Un DRH que nous avons rencontré avait décidé quant à lui de créer des 5 à 7 (« happy hour » pour nos amis de la France) anciens employés. Une fois par an, il créait un moment privilégié où les anciens employés pouvaient venir prendre une bière et échanger avec des employés actuels dans un environnement hors entreprise bien entendu. Durant, cet événement, le DRH en profitait non seulement pour parler des projets actuels sur lesquels l’organisation travaillait, mais également pour parler des ouvertures de postes.

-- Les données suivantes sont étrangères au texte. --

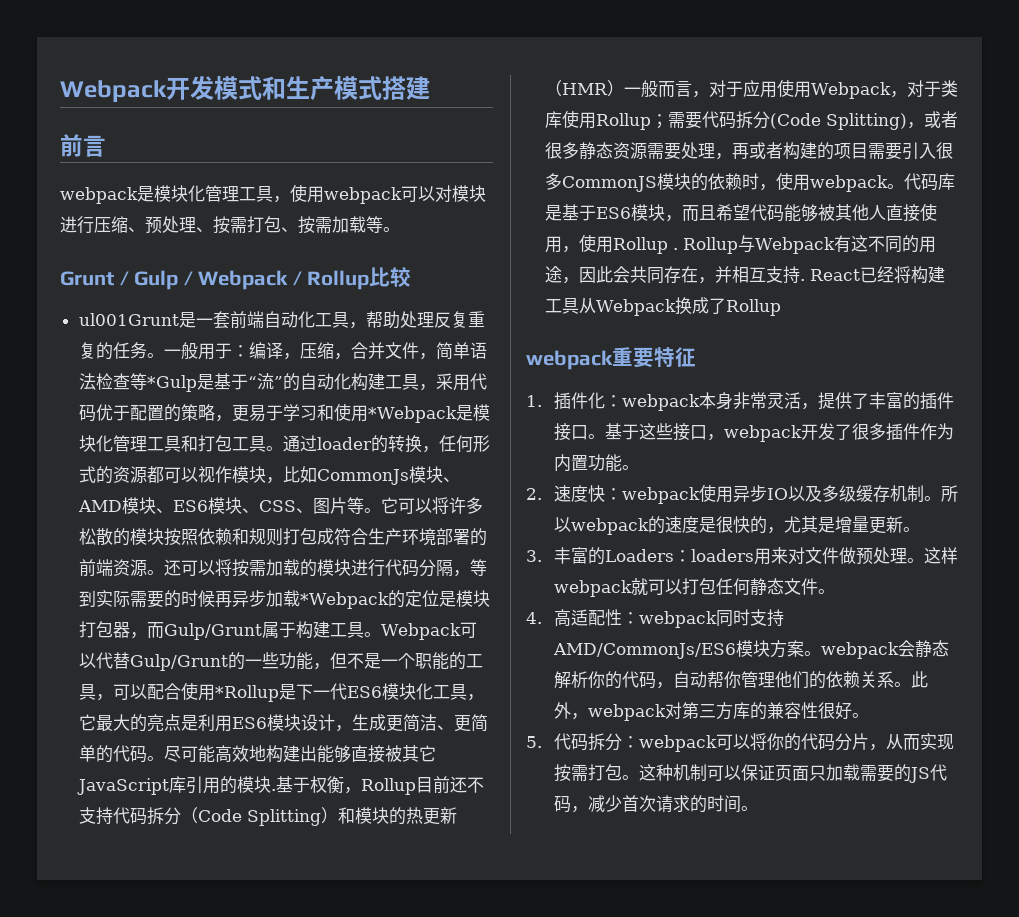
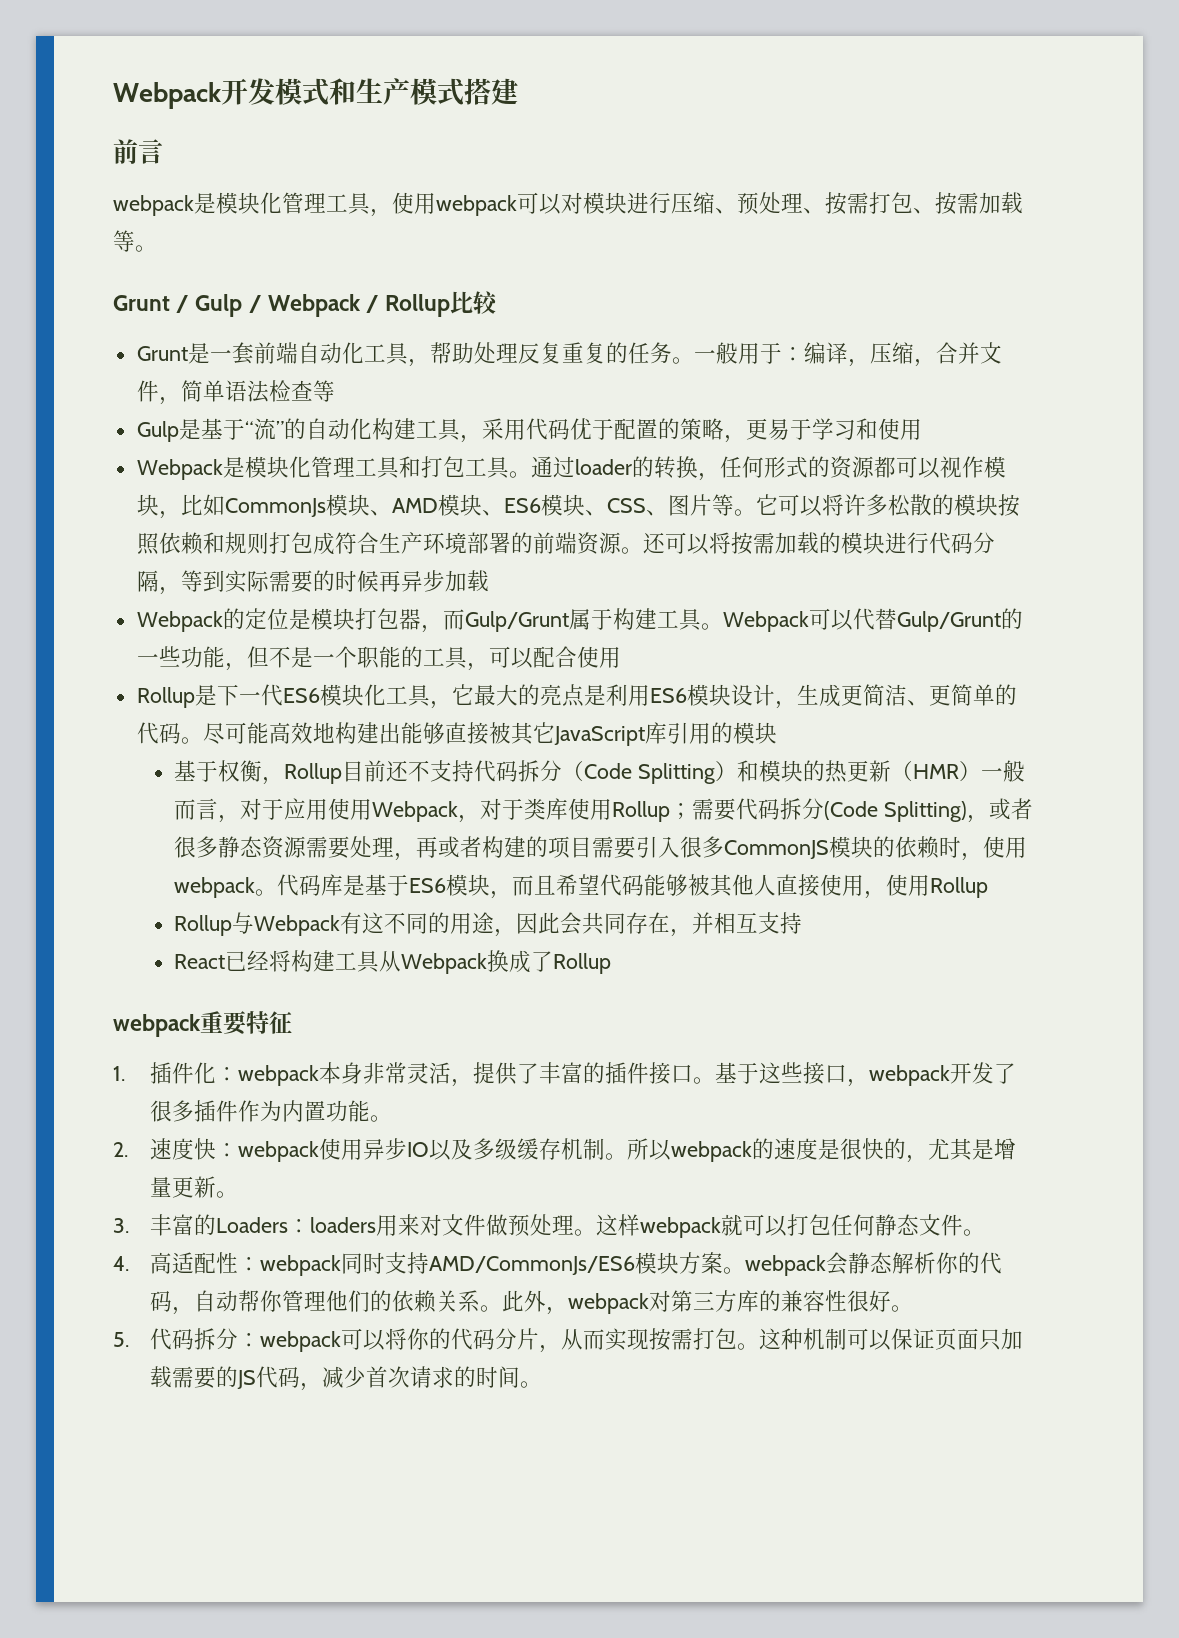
- ul001Grunt是一套前端自动化工具，帮助处理反复重复的任务。
+ Grunt是一套前端自动化工具，帮助处理反复重复的任务。
- 一般用于：编译，压缩，合并文件，简单语法检查等*Gulp是基于“流”的自动化构建工具，采用代码优于配置的策略，更易于学习和使用*Webpack是模块化管理工具和打包工具。
+ 一般用于：编译，压缩，合并文件，简单语法检查等
+ Gulp是基于“流”的自动化构建工具，采用代码优于配置的策略，更易于学习和使用
+ Webpack是模块化管理工具和打包工具。
- 还可以将按需加载的模块进行代码分隔，等到实际需要的时候再异步加载*Webpack的定位是模块打包器，而Gulp/Grunt属于构建工具。
+ 还可以将按需加载的模块进行代码分隔，等到实际需要的时候再异步加载
+ Webpack的定位是模块打包器，而Gulp/Grunt属于构建工具。
- Webpack可以代替Gulp/Grunt的一些功能，但不是一个职能的工具，可以配合使用*Rollup是下一代ES6模块化工具，它最大的亮点是利用ES6模块设计，生成更简洁、更简单的代码。
+ Webpack可以代替Gulp/Grunt的一些功能，但不是一个职能的工具，可以配合使用
+ Rollup是下一代ES6模块化工具，它最大的亮点是利用ES6模块设计，生成更简洁、更简单的代码。
- 尽可能高效地构建出能够直接被其它JavaScript库引用的模块.基于权衡，Rollup目前还不支持代码拆分（Code Splitting）和模块的热更新（HMR）一般而言，对于应用使用Webpack，对于类库使用Rollup；
+ 尽可能高效地构建出能够直接被其它JavaScript库引用的模块
+ 基于权衡，Rollup目前还不支持代码拆分（Code Splitting）和模块的热更新（HMR）一般而言，对于应用使用Webpack，对于类库使用Rollup；
- 代码库是基于ES6模块，而且希望代码能够被其他人直接使用，使用Rollup . Rollup与Webpack有这不同的用途，因此会共同存在，并相互支持. React已经将构建工具从Webpack换成了Rollup
+ 代码库是基于ES6模块，而且希望代码能够被其他人直接使用，使用Rollup
+ Rollup与Webpack有这不同的用途，因此会共同存在，并相互支持
+ React已经将构建工具从Webpack换成了Rollup

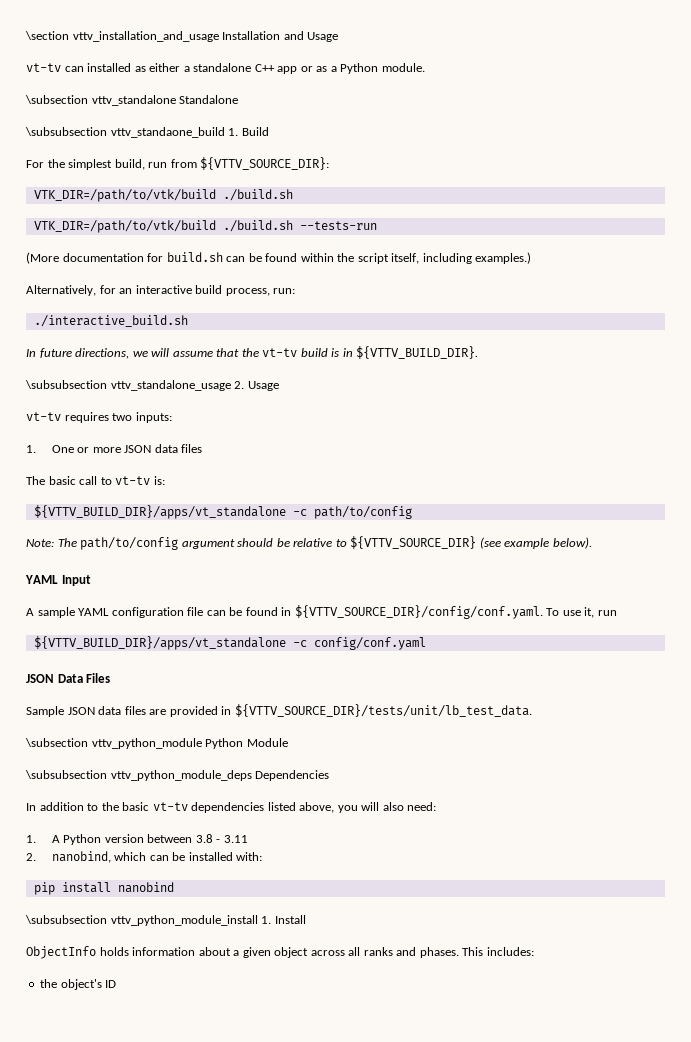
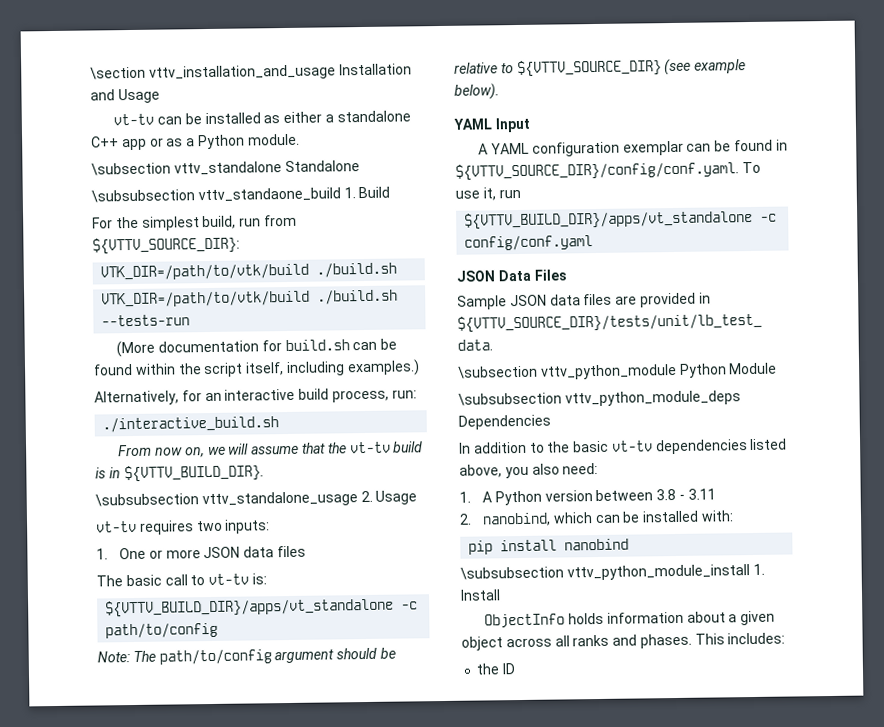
- vt-tv can installed as either a standalone C++ app or as a Python module.
+ vt-tv can be installed as either a standalone C++ app or as a Python module.
- In future directions, we will assume that the vt-tv build is in ${VTTV_BUILD_DIR}.
+ From now on, we will assume that the vt-tv build is in ${VTTV_BUILD_DIR}.
- A sample YAML configuration file can be found in ${VTTV_SOURCE_DIR}/config/conf.yaml. To use it, run
+ A YAML configuration exemplar can be found in ${VTTV_SOURCE_DIR}/config/conf.yaml. To use it, run
- In addition to the basic vt-tv dependencies listed above, you will also need:
+ In addition to the basic vt-tv dependencies listed above, you also need:
- the object's ID
+ the ID

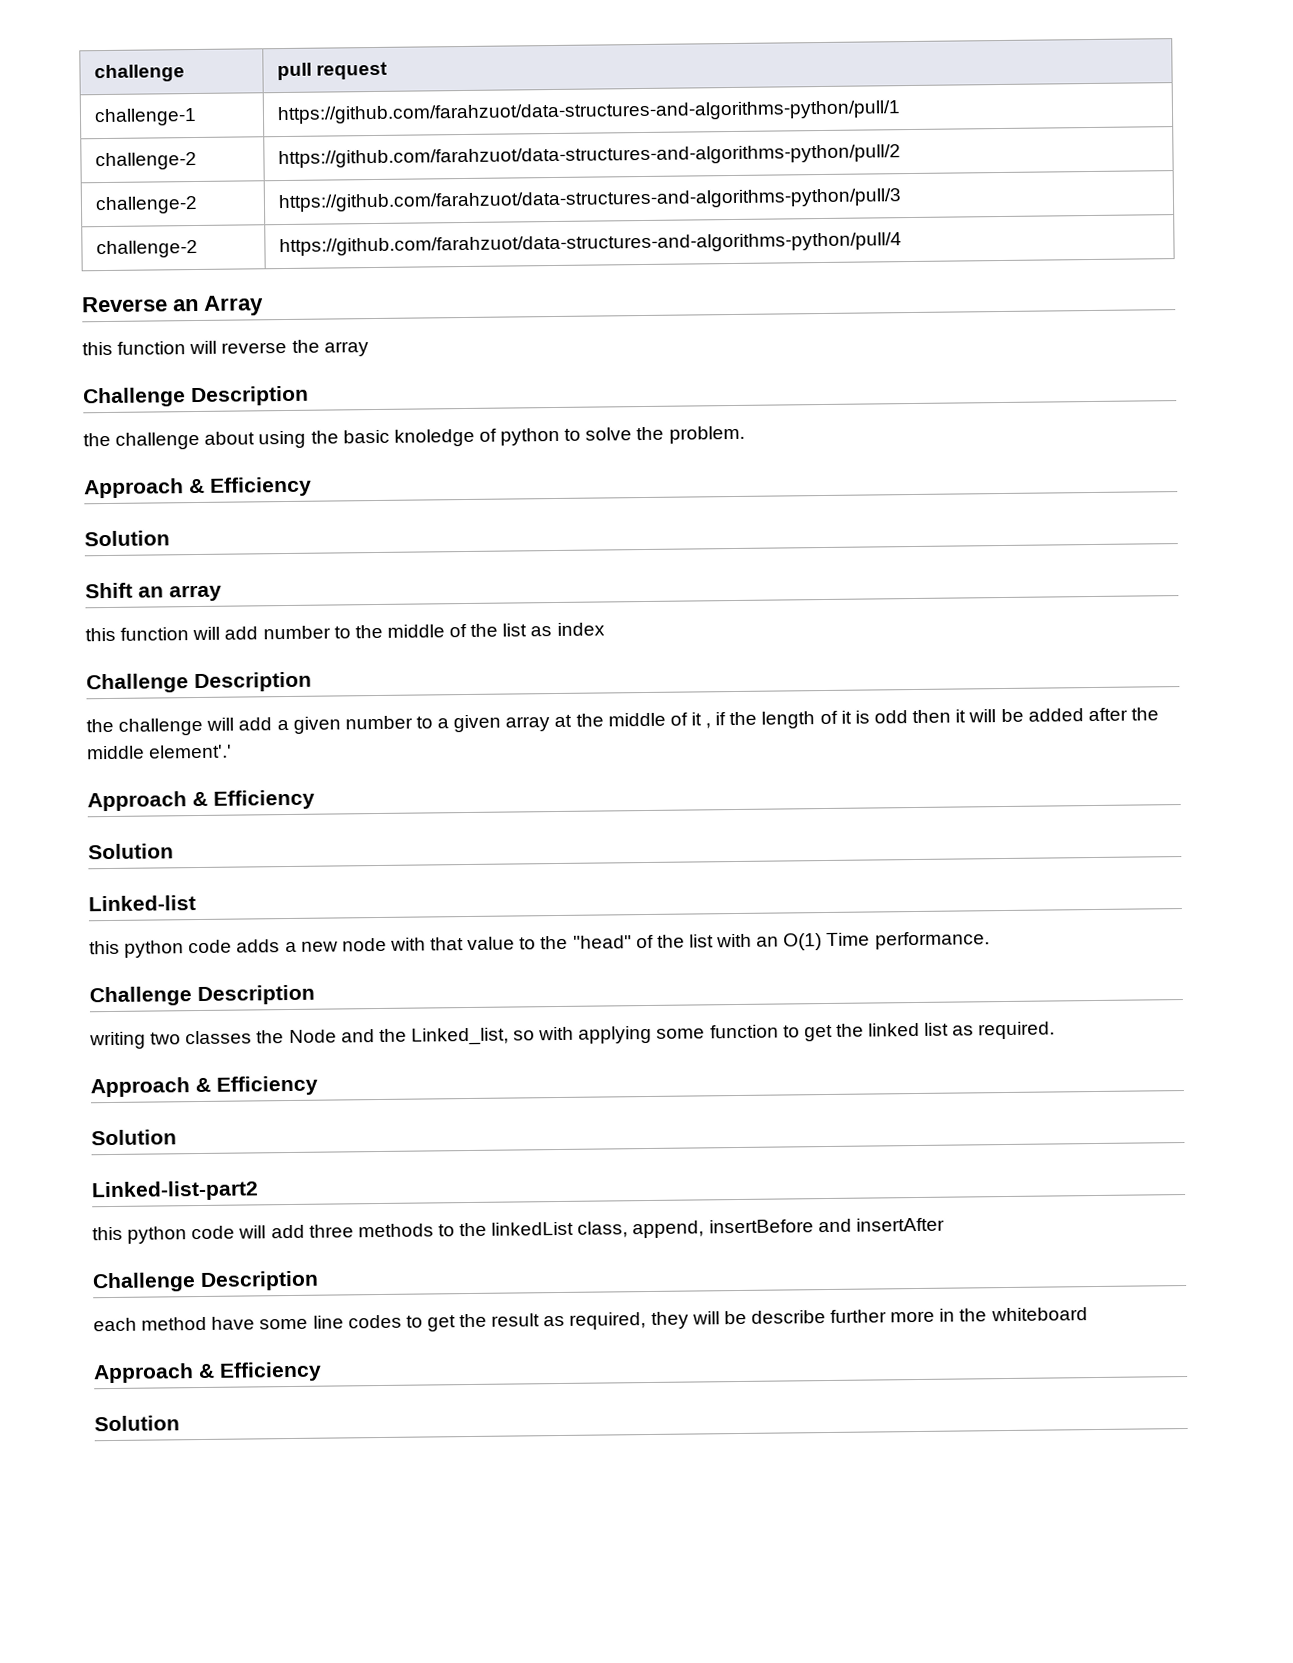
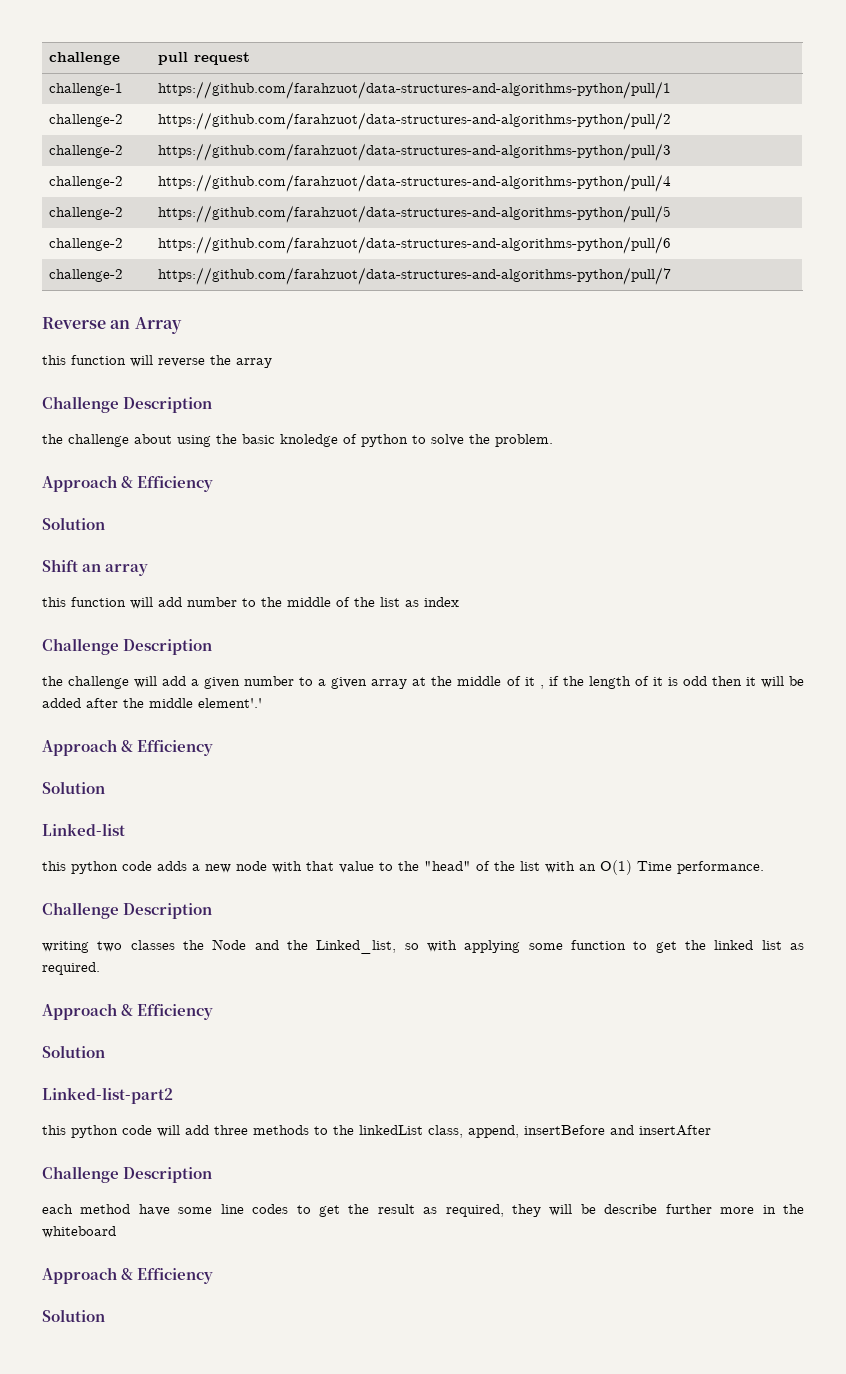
+ challenge-2 | https://github.com/farahzuot/data-structures-and-algorithms-python/pull/5
+ challenge-2 | https://github.com/farahzuot/data-structures-and-algorithms-python/pull/6
+ challenge-2 | https://github.com/farahzuot/data-structures-and-algorithms-python/pull/7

4. Accompagner votre employé à partir… et à revenir

Un propriétaire de PME nous a complètement surpris lors d’une conférence où l’on abordait la gestion des départs. Il est vrai que le contexte actuel force les entreprises à penser en dehors de la boîte, mais peu seront prêtes à suivre les traces de cet entrepreneur. Ce dernier nous racontait que l’un de ses employés très talentueux avait fait le tour de son poste. Le propriétaire savait très bien qu’il n’avait rien sous la main à lui proposer comme nouveaux défis à court terme et qu’il risquait de le perdre. Il savait également que dans quatre ans, selon sa vision, il aurait grandement besoin de cet employé pour la création d’un nouveau département. Il a donc rencontré l’employé, lui a exposé sa vision et lui a proposé de chercher un nouvel emploi avec lui, mais avec la promesse qu’il reviendrait le moment venu. C’est exactement ce qu’il a fait. Nous sommes d’accord qu’il faut une belle maturité pour mettre en œuvre un tel plan, mais voici la preuve que tout peut être possible.


En conclusion…

Le temps où l’employeur boudait un employé qui avait quitté son organisation est révolu. Aujourd’hui, toutes les sources de recrutement sont à considérer pour assurer la pérennité de votre organisation et intégrer les meilleurs talents!